Something crunched underfoot as I started toward the house. Looking down, I realized that the ground all around was covered in thousands of tiny fish skeletons. Mewling cats emerged from crates and from the slumping gables of the roof. There were at least a dozen of them, and they rubbed against our legs and put their front paws on our knees.
“Don’t pet them,” I said, observing the shivering face of a white tomcat. “They’re lousy with fleas.”
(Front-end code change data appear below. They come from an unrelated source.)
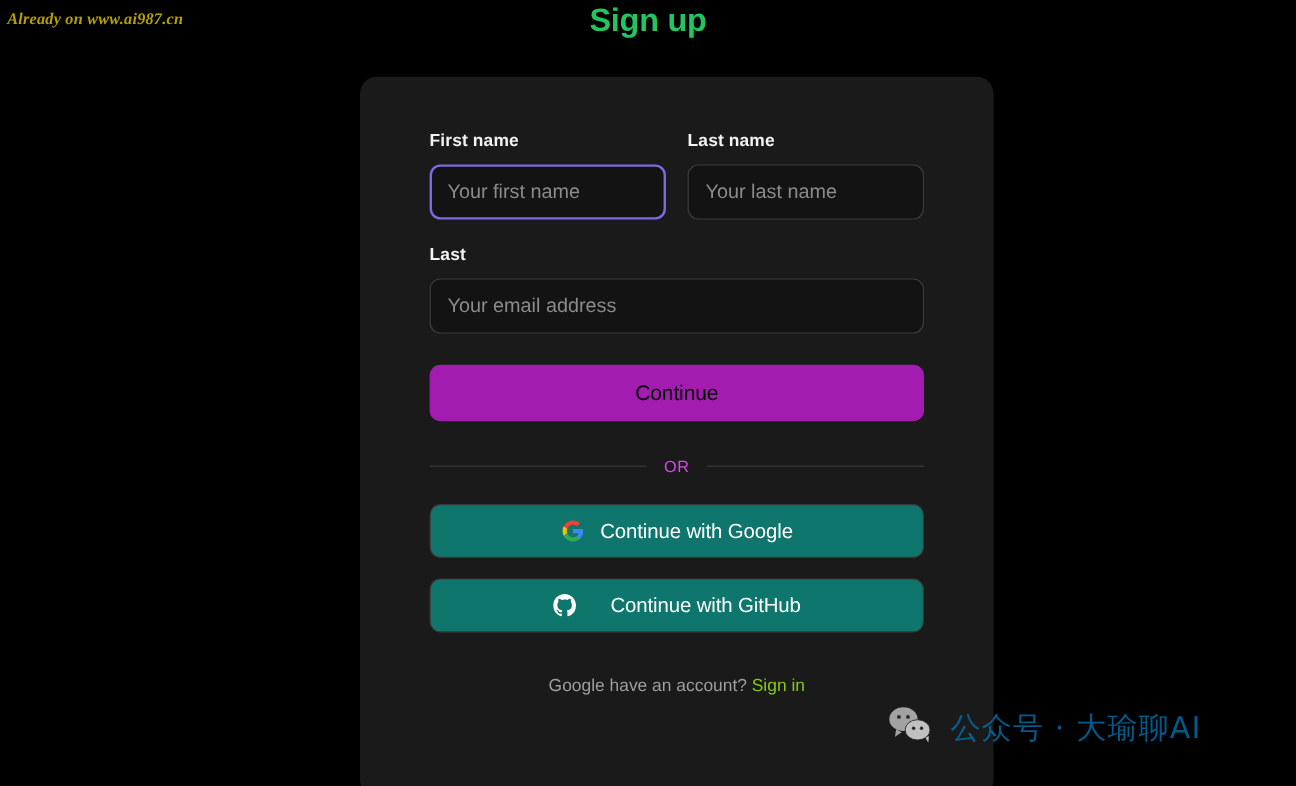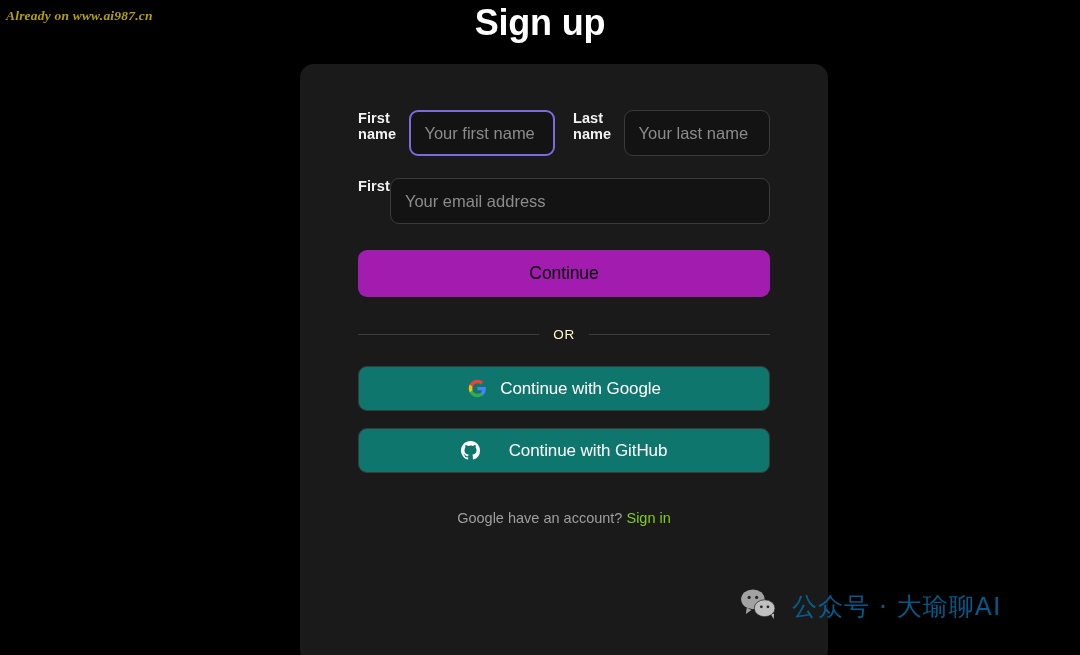--- a/index.html
+++ b/index.html
@@ -27,22 +27,22 @@
     z-index: 40;
   }
 
   
   .page-title {
     position: absolute;
     top: 2px;
     left: 0;
     width: 1080px;
     text-align: center;
-    color: #ffffff;
-    font-size: 36px;
+    color: #22c55e;
+    font-size: 27px;
     font-weight: 600;
     letter-spacing: -0.2px;
     z-index: 5;
   }
 
   
   .card {
     position: absolute;
     left: 300px;
     top: 64px;
@@ -51,21 +51,21 @@
     background: #1a1a1a;
     border-radius: 14px;
     padding: 46px 58px 0 58px;
     z-index: 3;
   }
 
   .row {
     display: flex;
     gap: 18px;
   }
-  .field { display: flex; }
+  .field { display: flex; flex-direction: column; }
   .field.half { width: 197px; }
   .field.full { width: 412px; }
 
   .field-label {
     color: #f2f2f2;
     font-size: 14.5px;
     font-weight: 700;
     margin-bottom: 11px;
     letter-spacing: 0.1px;
   }
@@ -113,21 +113,21 @@
     display: flex;
     align-items: center;
     gap: 14px;
   }
   .divider .line {
     flex: 1;
     height: 1px;
     background: #3b3b3b;
   }
   .divider .or {
-    color: #fef9c3;
+    color: #d946ef;
     font-size: 13.5px;
     letter-spacing: 0.6px;
   }
 
   .btn-social {
     margin-top: 24px;
     width: 412px;
     height: 45px;
     background: #0f766e;
     border: 1px solid #3a3a3a;
@@ -195,21 +195,21 @@
     <div class="field half">
       <div class="field-label">Last name</div>
       <input class="input" type="text" placeholder="Your last name" style="">
     </div>
   </div>
 
   <div class="spacer-lg"></div>
 
   
   <div class="field full">
-    <div class="field-label">First</div>
+    <div class="field-label">Last</div>
     <input class="input" type="text" placeholder="Your email address" style="">
   </div>
 
   
   <button class="btn-primary">Continue</button>
 
   
   <div class="divider">
     <div class="line"></div>
     <div class="or">OR</div>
I clapped my hands, and the cats scattered off to their corners and nooks to regard us sullenly as the interlopers we were. I went up the creaking stairs to the porch and rapped my knuckles on the salt-etched door. Veronica watched from the bottom of the stairs. No one answered, so I knocked again, and again, and a fourth time.
“No one is coming,” she said.
“Ian Bendwool!” I shouted. “This is Warren Groves! I need to talk to you!”
“Warren Groves?” wondered Veronica aloud.
“A name he might recognize,” I said. “Old alias of mine.”
The door opened, and I was face-to-face with a scabrous wreck of a man, pale and unkempt, eyes cloudy, hands quivering, with a faded scar around his neck that suggested he’d been in a noose at some point. He was all the more disarming because I recognized myself in his sagging features.
“You wouldn’t be the first man by that name to come here. What do you want?” His eyes shifted to Veronica, and she waved sheepishly. “Who is ... my God. My God. Come in. Warren, Annie, come in.”
Not content with merely inviting us inside, Ian came creeping out onto the porch and took Veronica by the hands. He pulled her, only half-willing, into the dim house, and we were immediately choked by the foul smell of cat urine and rotten food.
“Annie, I thought I’d never see you again.” He hugged her with such force, the ratty shawl fell from his shoulders. “Come in. I’m so embarrassed I haven’t cleaned. Let me get you both some tea.”